There is clear evidence that BME individuals and groups experience barriers to accessing health care services which may in turn affect their health outcomes. For example, Airey and Evans (1999) reporting a national survey of NHS patients seen in general practice found that: • Almost half of Asian women reported being unable to see a female GP either always or sometimes (c. f. 25 per cent white women and 35 per cent black Caribbean or African women) (p. 192);
• Seeing a GP of a person’s own ethnic group is most important for those who do not speak English (among Chinese people, 17 per cent of English speakers thought it important, compared with 41 per cent of non-English speakers) (p. 193); • White patients were more likely to say they were seen by their GP soon enough (81 per cent against 63 per cent for ethnic minorities) (p. 106); • 32 per cent of Bangladeshi and 33 per cent of Chinese patients said GP consultation was too short (c. f. 25 per cent white and 21 per cent black Caribbean) (p. 118); and • 19 per cent of minority ethnic patients have wanted to complain in the past months but have not done so (c. f. 11 per cent of white patients) (p. 226).
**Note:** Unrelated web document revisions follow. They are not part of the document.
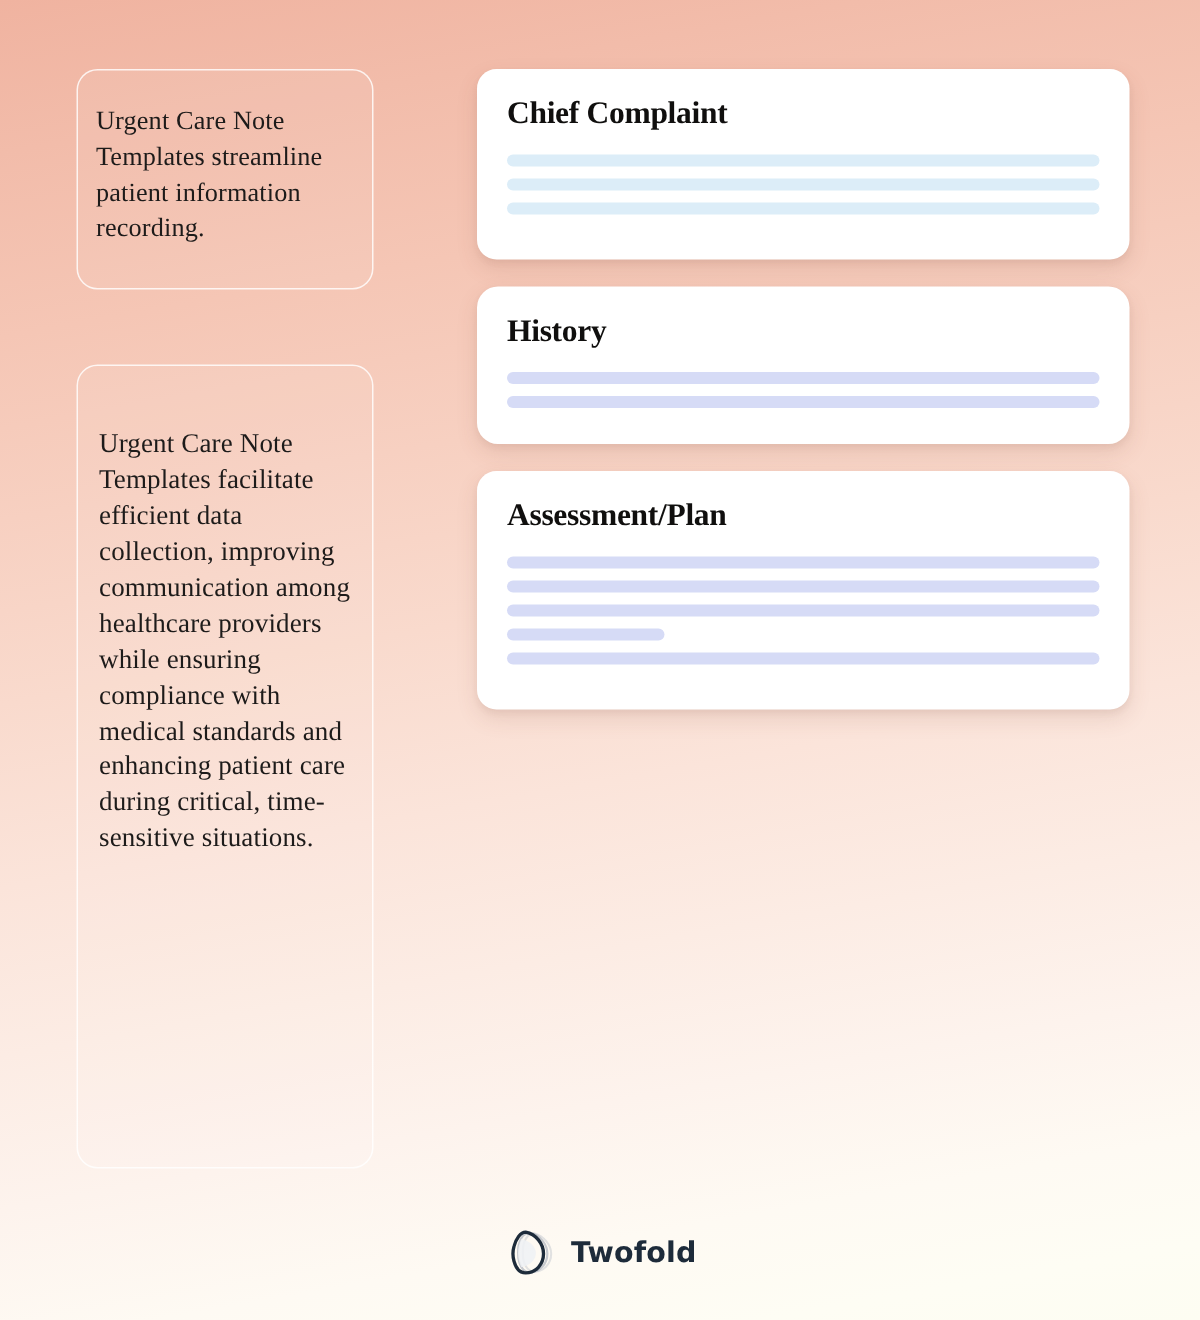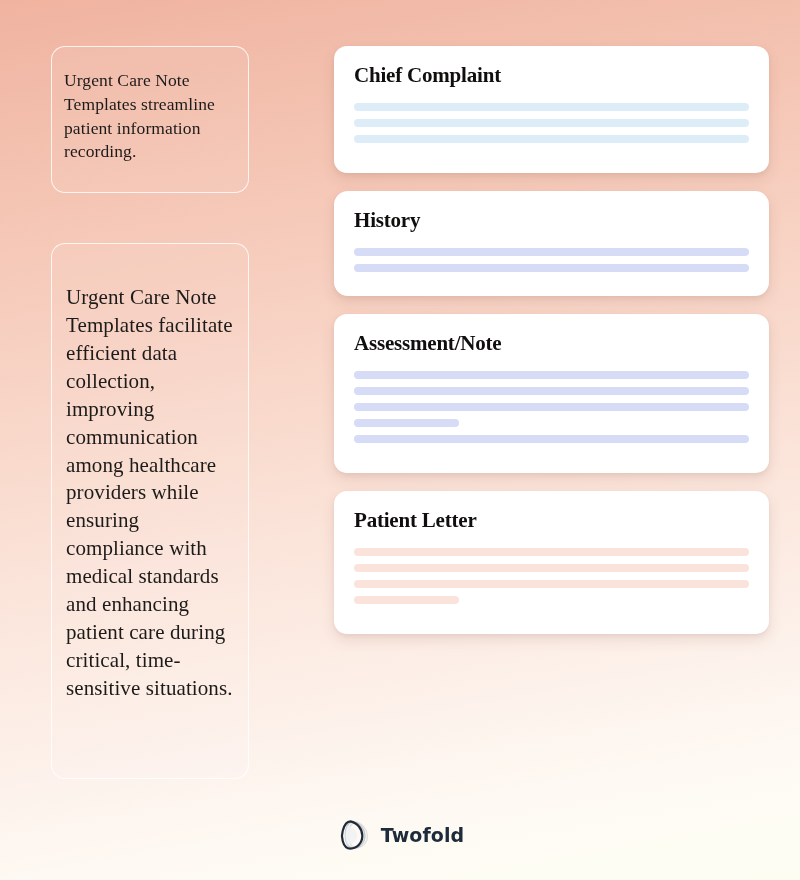--- a/index.html
+++ b/index.html
@@ -93,7 +93,6 @@
     padding: 18px 20px 20px 20px;
     margin-bottom: 18px;
     width: 435px;
-    margin-left: 16px;
   }
 
   .note-title {

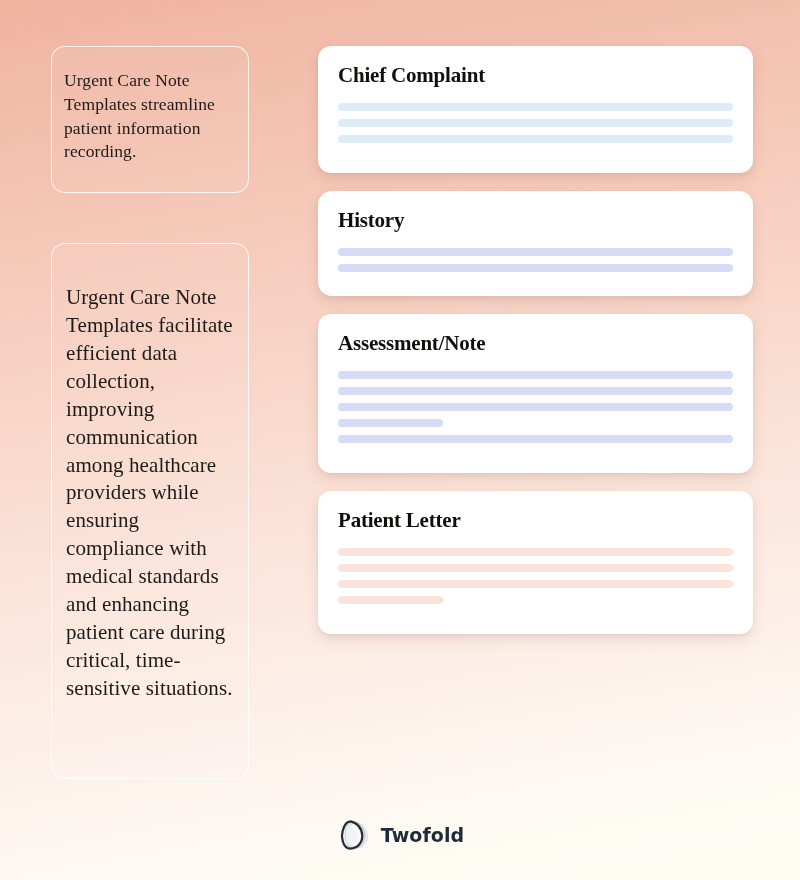--- a/index.html
+++ b/index.html
@@ -73,7 +73,7 @@
   }
 
   .quote-card.second .quote-text {
-    font-size: 21px;
+    font-size: 18px;
     line-height: 1.33;
   }
 

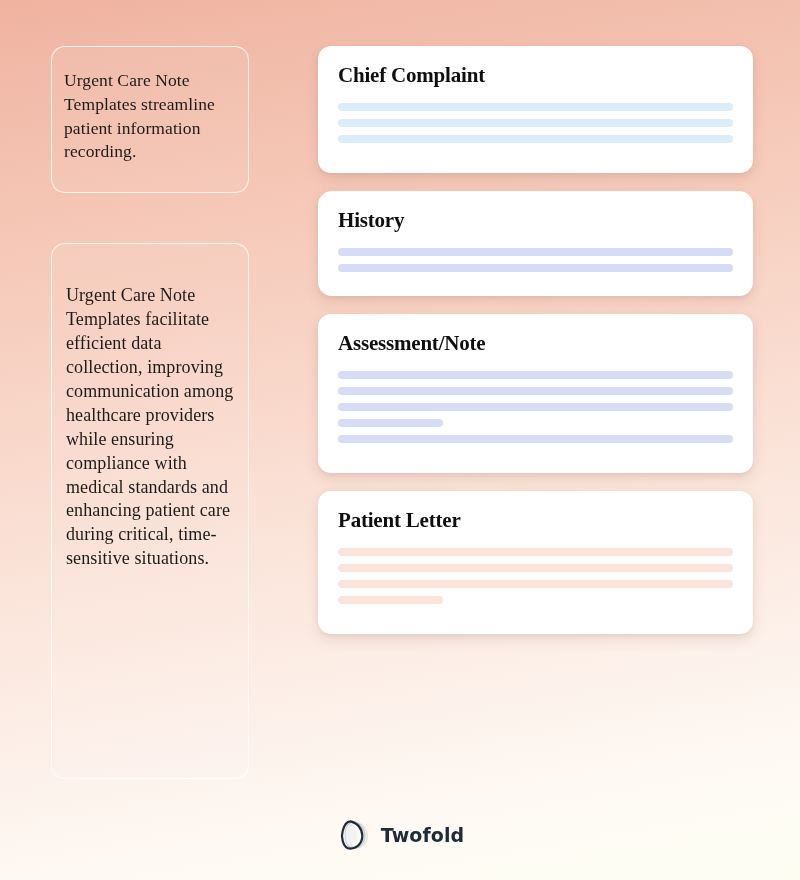--- a/index.html
+++ b/index.html
@@ -186,7 +186,7 @@
 
 
     <div class="note-card peri pad-bottom-lg">
-      <div class="note-title">Assessment/Note</div>
+      <div class="note-title">Assessment/Plan</div>
       <div class="bars">
         <div class="bar" style="background: rgb(214, 219, 246); width: 100%;"></div>
         <div class="bar" style="background: rgb(214, 219, 246); width: 100%;"></div>

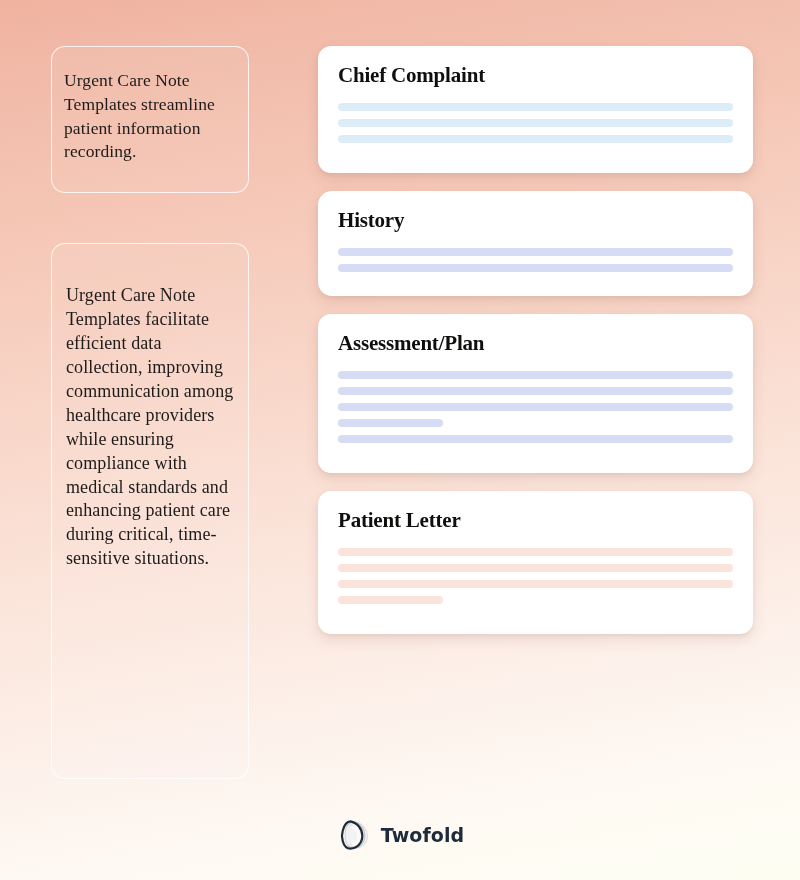--- a/index.html
+++ b/index.html
@@ -196,15 +196,6 @@
       </div>
     </div>
 
-    <div class="note-card pink pad-bottom-lg">
-      <div class="note-title">Patient Letter</div>
-      <div class="bars">
-        <div class="bar" style="background: rgb(250, 227, 218); width: 100%;"></div>
-        <div class="bar" style="background: rgb(250, 227, 218); width: 100%;"></div>
-        <div class="bar" style="background: rgb(250, 227, 218); width: 100%;"></div>
-        <div class="bar partial" style="background: rgb(250, 227, 218); width: 26.5%;"></div>
-      </div>
-    </div>
 
   </div>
Explanations of Social Inequalities in Health Although social differences in the provision of medical care in the United States are pointed to as an explanation of existing social inequalities in health in that country, in the United Kingdom they are a less likely explanation because of universal access under the National Health Service.
One way medical care’s contribution to health has been assessed is by separating causes of death into two categories: those thought to be amenable to medical intervention and those thought not to be amenable (i. e. , where medical care is judged to make no difference to the mortality rate). In the United Kingdom, the improvement in mortality over time is largely the result of the decline in causes of death judged to be nonamenable to medical care.
The improvement in mortality has been greater for higher than for lower social classes because there has been a greater decline in the causes of death among the higher classes (Marmot, Michale G. , 1994). Just as medical care plays a limited role in generating social inequalities in health; it also plays a limited role in generating international inequalities in health. For example, Japan, like the United Kingdom, spends a relatively small proportion of its GNP on medical care.
Unlike the United Kingdom, however, Japan experienced a decline in mortality for both amenable and nonamenable causes of death (Marmot, Michale G. , 1994). A second possible explanation for social inequalities in health is health selection, the idea that health may determine social position rather than the reverse. For example, people with schizophrenia tend to be downwardly mobile. However, there is no evidence to support health selection as an explanation of broader social inequalities in health (Marmot, Michale G. , 1994).